Some of the most heartbreaking passages in Twain’s memorial to Jean following her tragic death in 1909 come when he discusses the plaintive behavior of her dog. A few years earlier he had published “A Dog’s Tale” (1903), which is, among other things, a denunciation of animal cruelty. Even early in his career, though he acknowledged the existence and popularity of dog-fighting, most notably the case of the pit bull named Andrew Jackson in “Jim Smiley & His Jumping Frog” (1865), he uses the pastime to reflect the callousness and ignorance of the people involved, who force the dogs to do something antithetical to their nature. The narrator of “Jumping Frog” concludes his anecdote by saying it “always makes [him] feel sorry” to think about Andrew Jackson’s fate.

In other words, Mark Twain is an unlikely candidate for romanticizing dog-fighting.

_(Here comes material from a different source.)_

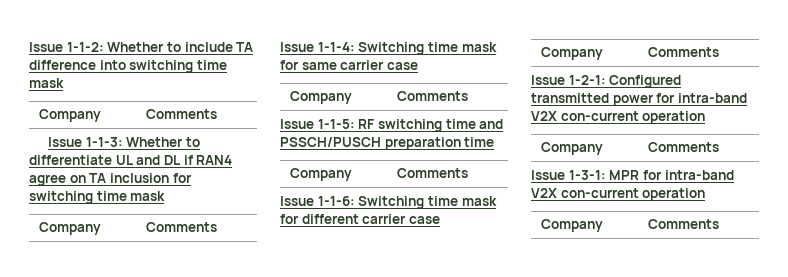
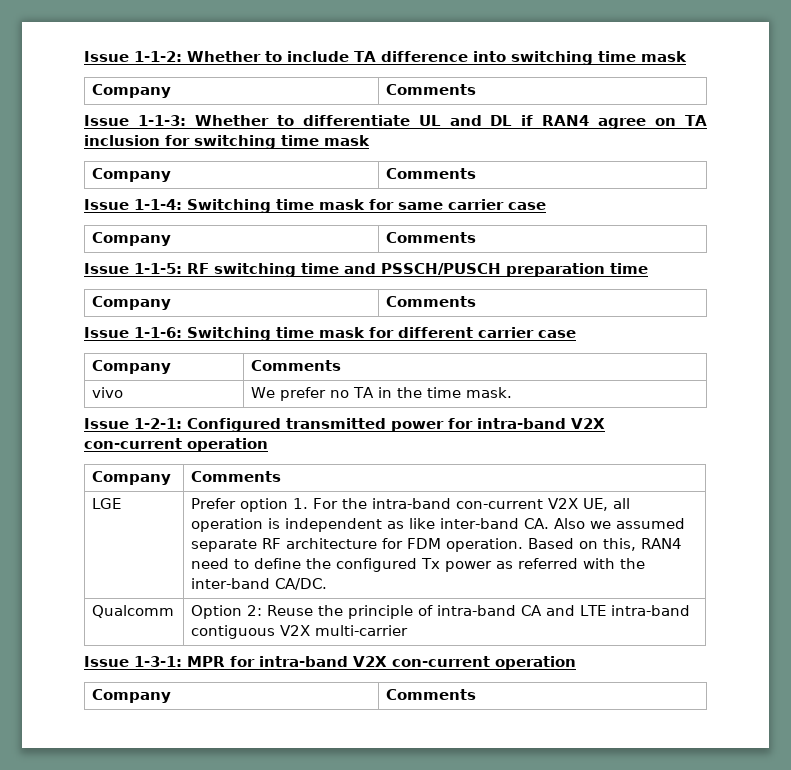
+ vivo | We prefer no TA in the time mask.
+ LGE | Prefer option 1. For the intra-band con-current V2X UE, all operation is independent as like inter-band CA. Also we assumed separate RF architecture for FDM operation. Based on this, RAN4 need to define the configured Tx power as referred with the inter-band CA/DC.
+ Qualcomm | Option 2: Reuse the principle of intra-band CA and LTE intra-band contiguous V2X multi-carrier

And the “fight in the dog” aphorism was never attributed to him until 1997. The culprit, as is frequently the case, was a handbook for public speaking. In his appropriately-titled How To Give A Damn Good Speech Even When You Have No Time To Prepare (1997), Philip Theibert lists Mark Twain as the author of the “fight in the dog” aphorism. By the following year, the misattribution was being perpetuated in newspapers, yearbooks, advertisements, and websites.